最近盛んにESGを目にする。ESGアクティビズムなる言葉も出てきて株式市場でもホットトピックの1つ。規制強化や株主からの要求を受け、上場会社は、更にESG対応を求められる。G(Governance)は日本企業もここ最近取り組んできたが、E(Environment)とS(Society)は、これからといったところ。ところで、投資家目線で上場会社がESGを強化することで果たして株価って上がるのだろうか?何故、投資家は注目するのか?

株式市場におけるESGの流れ

6月と言えば、日本では株主総会のシーズン。日経新聞でも連日取り上げられているが、今年は気候変動に関する株主提案が多いらしい。住商には環境NGOから、東洋製缶にはオアシスから、MUFGみずほにも気候変動に関する株主提案が届いたとのこと。

アメリカでは、先日Exxon Mobilの主張が株主の賛同を得られず、ESGにもっと注力するように、とアクティビスト推薦の外部取締役を受け入れることとなった。GEでもESG関連の株主提案が可決された。アメリカは、トランプ政権のもとで気候変動への関心が薄らいだせいか、今年の総会ではより注目された感じがする。

欧州の方がESGは進んでいる。特に、欧州機関投資家の関心が高く、企業側も債券だけでなく、サステイナブルリンクCBやエクイティオファリングなど、エクイティ性資金でも目にするようになった。少し前に欧州投資家とのビデオ会議の中で、日本企業側が『次回こそ、コロナが終息していれば、欧州に伺いますね』という問いかけに対して『いや、今後もビデオ会議のままでお願いします。』と冷たい反応だった。後で聞いたところ、その投資家は、飛行機によるCO2の排出量に懸念を示していて、ましてやプライベートジェットで来るような会社への投資は中止しようと思っているくらい、とのこと。

何故、それほどまでしてESG?

確かに、最近の異常気象や地球の温暖化、CO2排出量の急増など、明らかにヤバそうな状況にきていることは肌でも感じる。ただ、個々の投資で考えた際、ESGを意識することが、果たしてリターンにつながるかというと何とも言えない。ファンダメンタルで考えると、目先のコストが増えそうな気もするので、特に短期的なリターンは見込めない。Exxon Mobilも、6/18終値ベースで株主総会前対比で+3%程度なので、すぐに株価に反映されることは難しいだろう。それなのに、株主が企業にESG対応を執拗に求めるのはなぜか。
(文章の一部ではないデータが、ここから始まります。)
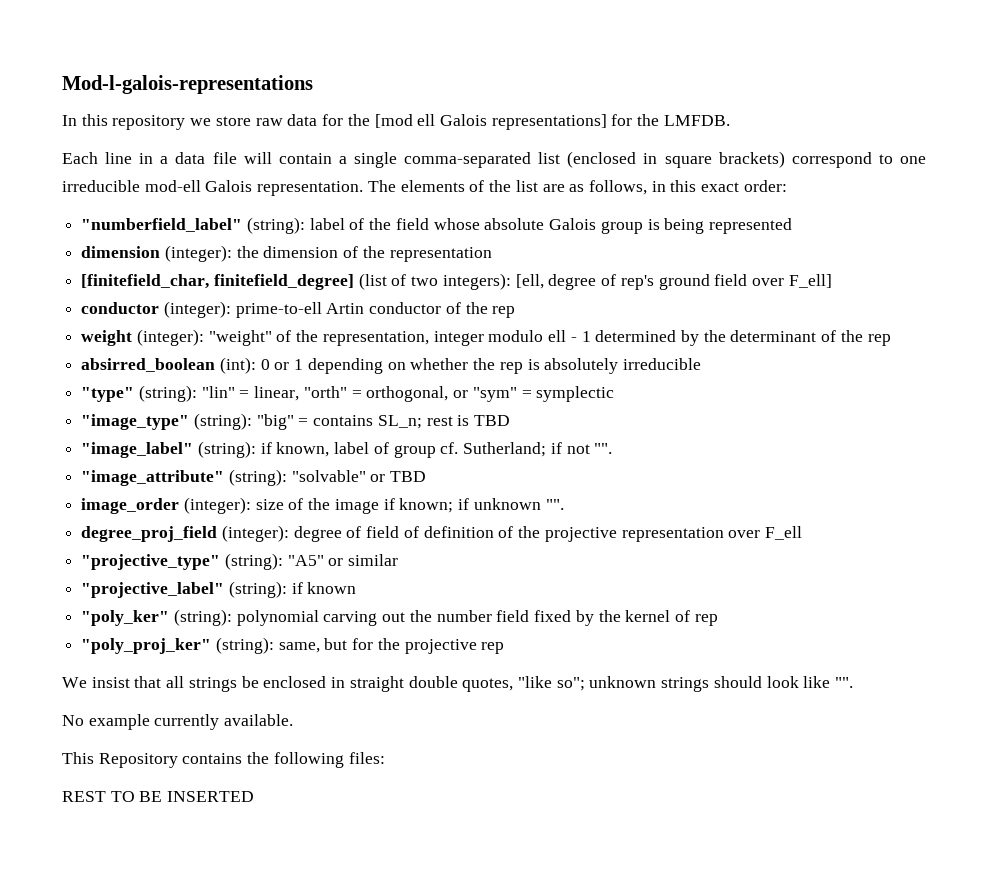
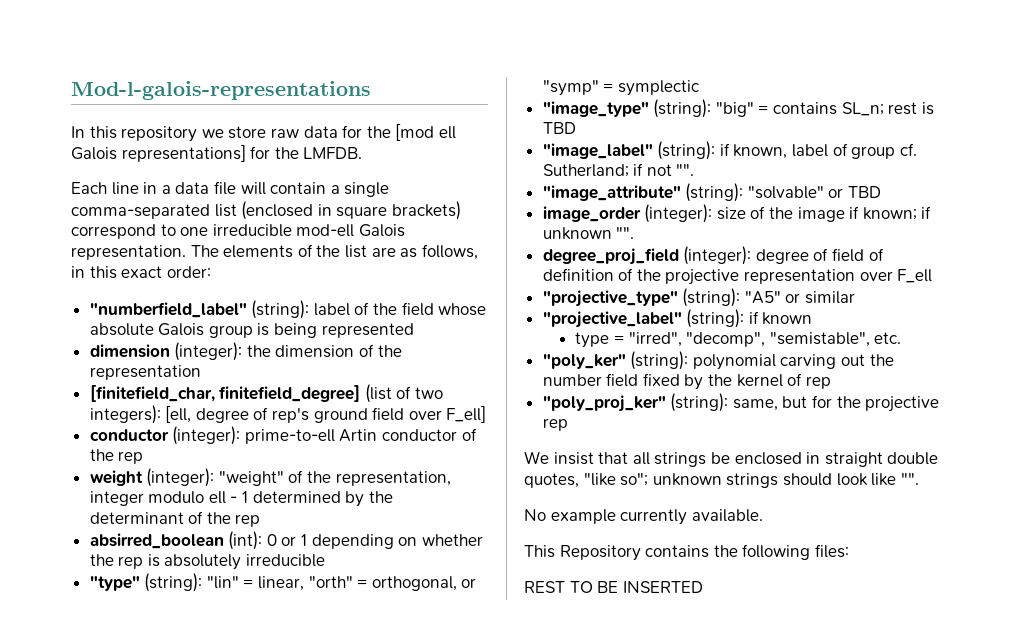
[472,387,517,402] "sym" -> [542,80,599,96] "symp"
(357, 588) none -> [575,332,902,348] // type = "irred", "decomp", "semistable", etc.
これから徐々に規制強化が強まる中で、CO2排出量が利益を圧迫する可能性があるのは理解できるので、石油会社が体力のある今のうちから業態変化に対応することは、中長期的に見ると株価的にはプラスになるだろう。但し、多くの投資家は毎年のリターンを求められる中で、短期的なリターンも必要なので、ESGばかり言ってられない。現実的に、定款まで変えて、ESGに思い切って舵を切ったダノンは、業績不振で昨年CEOが解任された。少なくとも業績をしっかり出した上で、ESGに取り組まないと許されない。
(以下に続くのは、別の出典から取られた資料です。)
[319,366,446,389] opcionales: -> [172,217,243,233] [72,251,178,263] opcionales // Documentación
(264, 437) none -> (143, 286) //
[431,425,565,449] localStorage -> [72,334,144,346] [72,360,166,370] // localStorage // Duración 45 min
なお、コロナを経験しただけに、ブラックスワンへの警戒のため、ESGに関心を持っている投資家もいるかもしれない。数百年、数千年に一度の事象がコロナで起きたので、気候変動リスクも明日にでも顕在化するかもしれない。気候変動リスクが低い銘柄に投資をシフトしておく、その変化を起こしそうな銘柄に張っておくというのもポジション取りとしてはあるかもしれない。
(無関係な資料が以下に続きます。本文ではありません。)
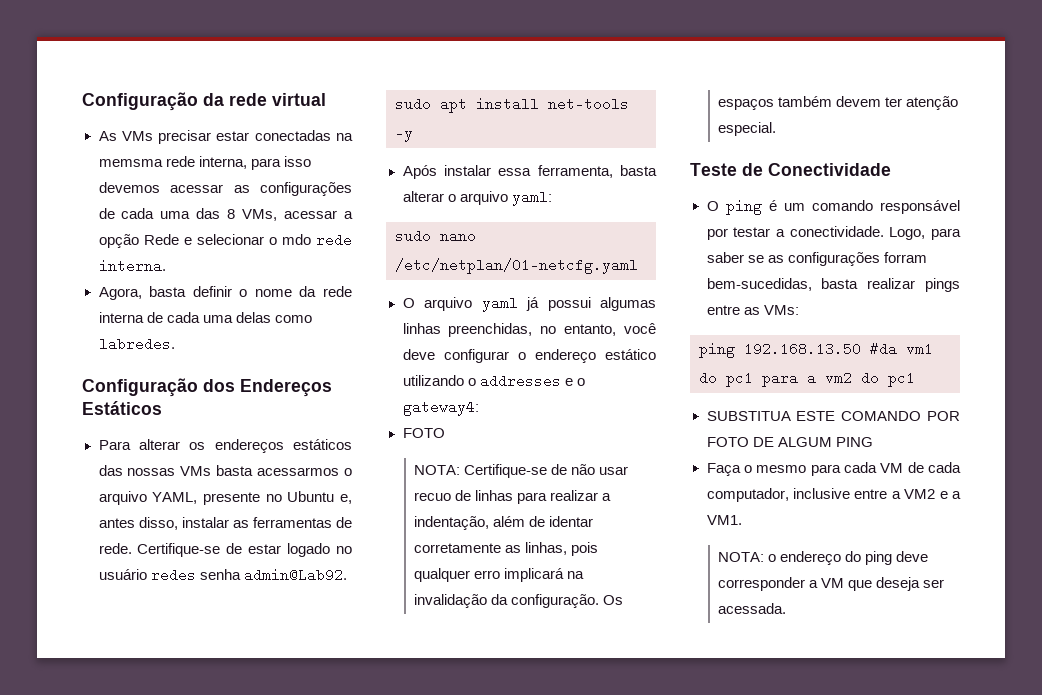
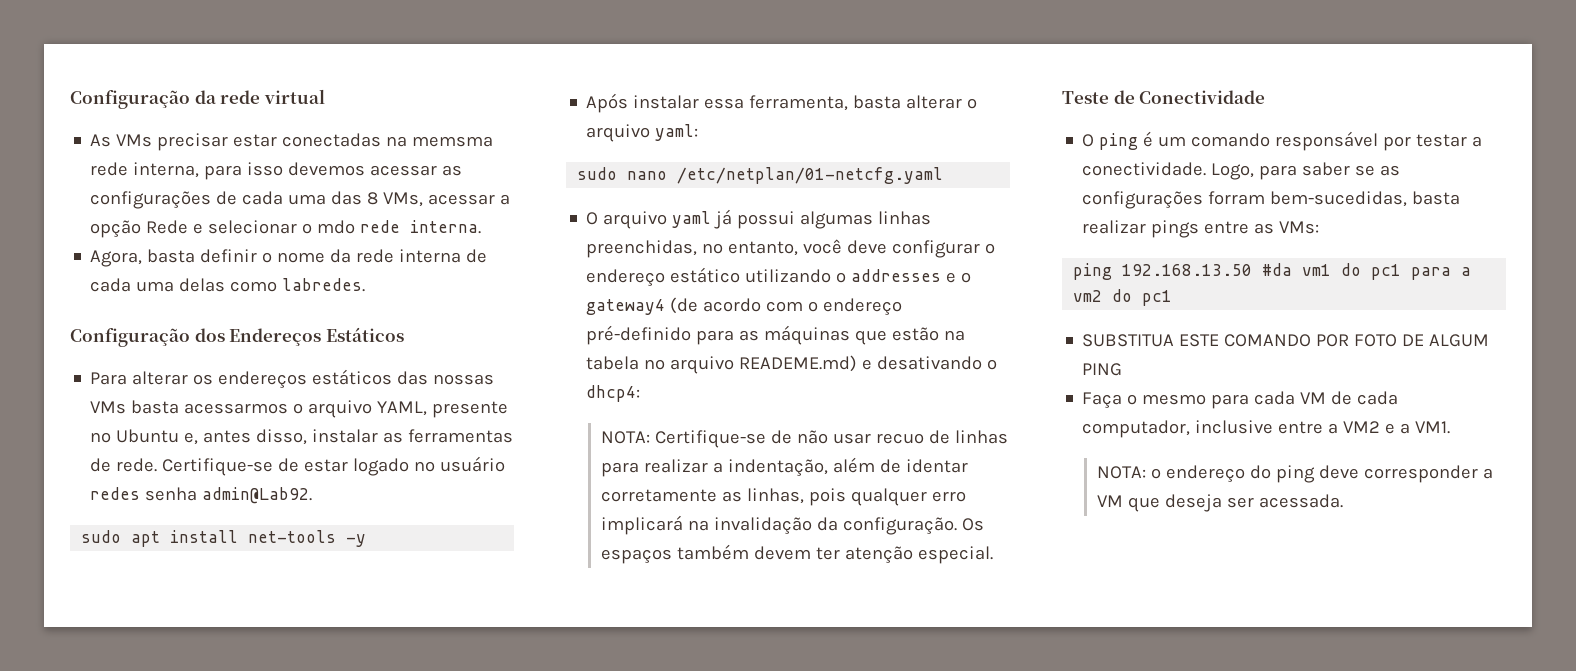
[402,400,479,416] [402,428,445,438] gateway4: // FOTO -> [586,297,903,316] [586,325,966,345] [586,355,998,374] [586,385,641,402] gateway4 (de acordo com o endereço pré-definido para as máquinas que estão na tabela no arquivo READEME.md) e desativando o dhcp4:

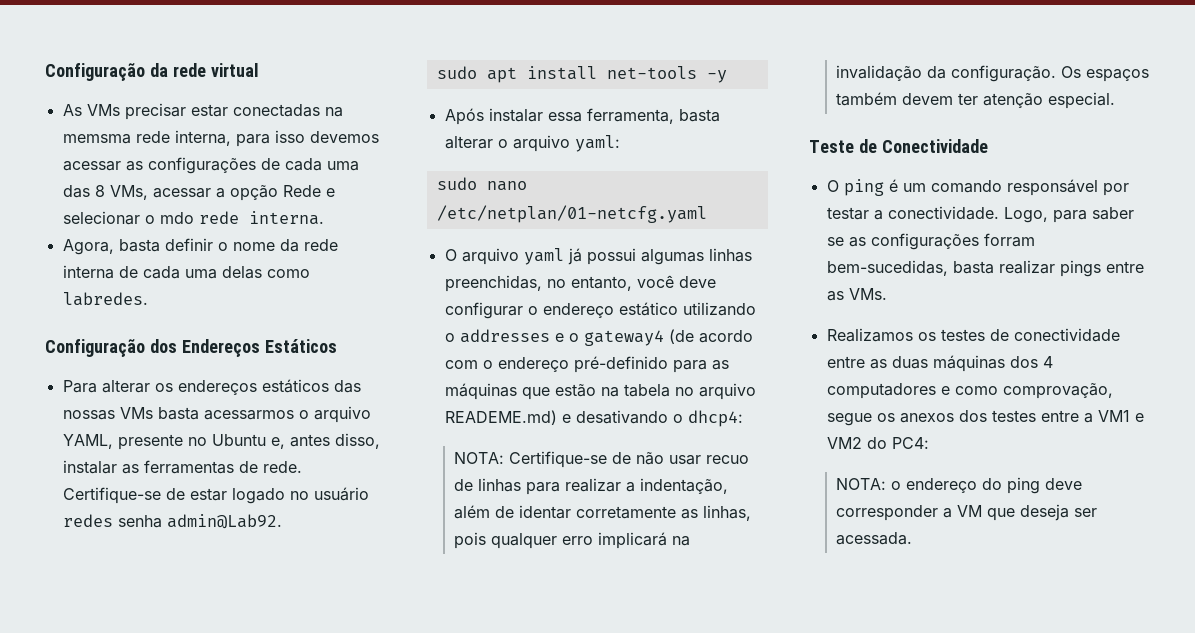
[1279,221,1320,234] [1073,263,1472,280] [1073,289,1173,306] [1082,334,1490,347] [1082,363,1123,376] [1082,391,1399,409] [1082,420,1451,438] VMs: // ping 192.168.13.50 #da vm1 do pc1 para a vm2 do pc1 // SUBSTITUA ESTE COMANDO POR FOTO DE ALGUM PING // Faça o mesmo para cada VM de cada computador, inclusive entre a VM2 e a VM1. -> [848,288,887,300] [826,328,1120,342] [826,355,1053,372] [826,383,1113,399] [826,410,1144,426] [826,437,929,449] VMs. // Realizamos os testes de conectividade entre as duas máquinas dos 4 computadores e como comprovação, segue os anexos dos testes entre a VM1 e VM2 do PC4:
投資家を見ていると、『注目されたい。信頼を得たい』という要素も垣間見える。ESGと言っておけば、メディアや他の投資家が関心を寄せ、自身が投資している対象の株価が注目される。東洋製缶に株主提案をしているオアシスに関しては、①業績連動株式報酬の導入、②会社の組織形態の変更、③顧問・相談役システムの廃止、④自社株買い、⑤気候関連財務情報開示タスクフォース(TCFD)を踏まえた経営戦略を記載した計画の開示の5つの株主提案を出しているが、彼らの一番の狙いは、やはり、株価上昇に直結する④自社株買いだろう。それ以外の提案は、短期間でリターンが得られる提案ではないので、本当に望んでいるのか半信半疑。自然に考えると、①~③のお決まりのGの強化を主張、今年注目のEを⑤として入れておけば、世間・メディアからの注目されるという作戦。オアシスのこれまでの投資期間を考えると、長くても2年ほどだと思うので、仮に④以外の提案が株主総会で可決されたとしても、会社が真面目に対応し始めたころには、オアシスはいなくなっているだろう。むしろ、ESGを意識していて、信用できる、まともな投資家に見えるので、オアシスの主張には④を含めて賛同しようと株主を誘っているようにさえ思える。

資金の出し手がキーか。

主張している機関投資家もESGが短期的なリターンを生むとは当然思っていないのに、何故これ程までに最近になって騒がれているか。少し考えると、やはり裏にいる資金の出し手の意向ということがよくわかる。世界最大とも言われる投資家であり、日本の公的年金の運用を行っている、GPIF(年金積立金管理運用独立行政法人)も投資原則の中で、ESG投資推進を挙げているので、そこから資金を引っ張りたい機関投資家は、当然ESGを優先せざるを得ない。Black RockVanguardと言った有力機関投資家もこぞってESGを気にしており、彼ら自身もESG関連の株主提案に対する議決権行使状況まで、資金の出し手によって評価されている。他の機関投資家もしかり。また、UBSの最近の調査(https://www.ubs.com/global/en/media/display-page-ndp/en-20210602-ubs-investor-watch.html?caasID=CAAS-ActivityStream)では、80%の富裕層は、コロナによって投資への価値観を見直しており、60%はコロナ以前に比べて、サステイナブルな投資対象に関心があるという結果があるということから、資金の出し手側では、気候変動への関心が高まっているということはある。従って、機関投資家も短期的なリターンだけでなく、投資活動の中に資金の出し手の意向を反映せざるを得ない事情もあることから、マーケットでもESGが騒がれている、という構図なのだろう。ESGに取り組んでいる会社とそうでない会社では、債券ではGreeniumというプレミアムがあるようだが、株式市場にも近々同様のことが生じるかもしれないですね。。。